- _Task details_:
All of the data must be written out verbatim, with pictures excluded.

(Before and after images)
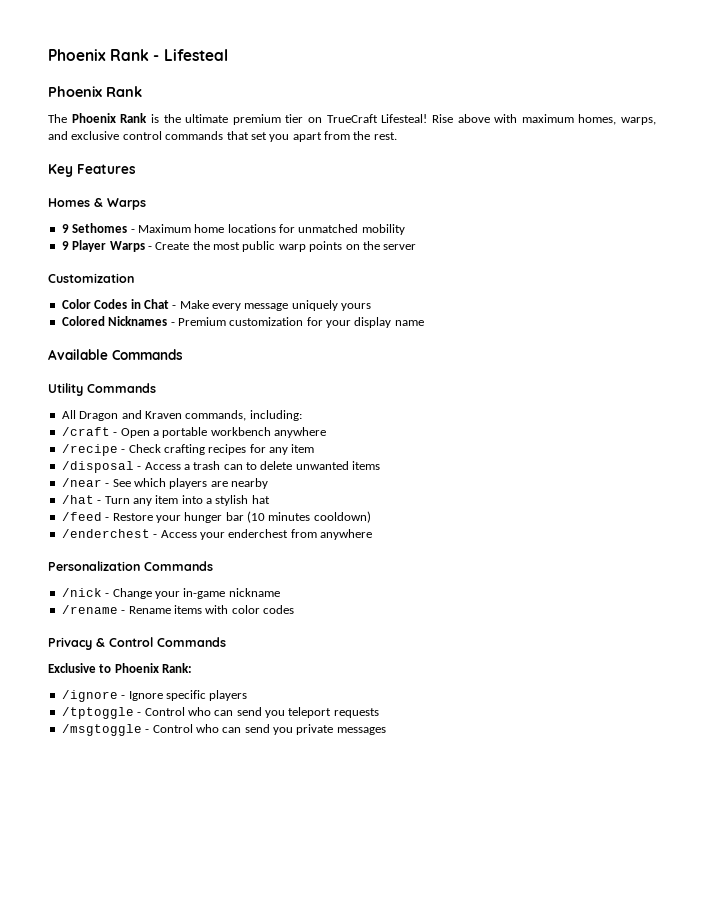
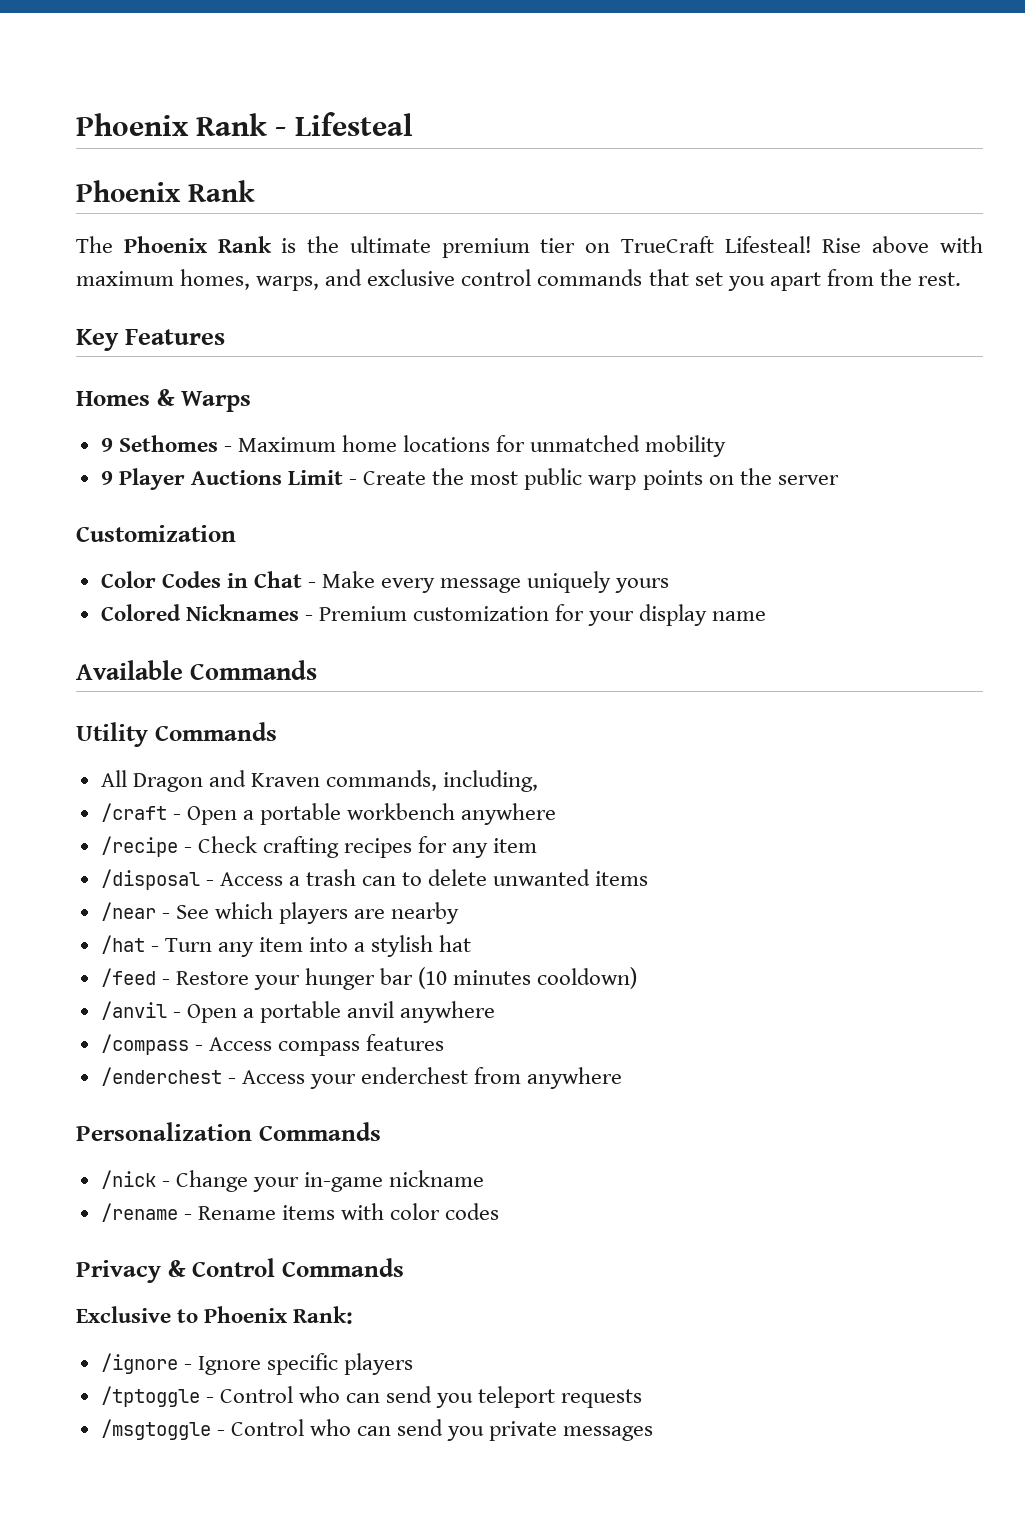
- 9 Player Warps - Create the most public warp points on the server
+ 9 Player Auctions Limit - Create the most public warp points on the server
- All Dragon and Kraven commands, including:
+ All Dragon and Kraven commands, including,
+ /anvil - Open a portable anvil anywhere
+ /compass - Access compass features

- _Answer section_:
- 9 Player Warps - Create the most public warp points on the server
+ 9 Player Auctions Limit - Create the most public warp points on the server
- All Dragon and Kraven commands, including:
+ All Dragon and Kraven commands, including,
+ /anvil - Open a portable anvil anywhere
+ /compass - Access compass features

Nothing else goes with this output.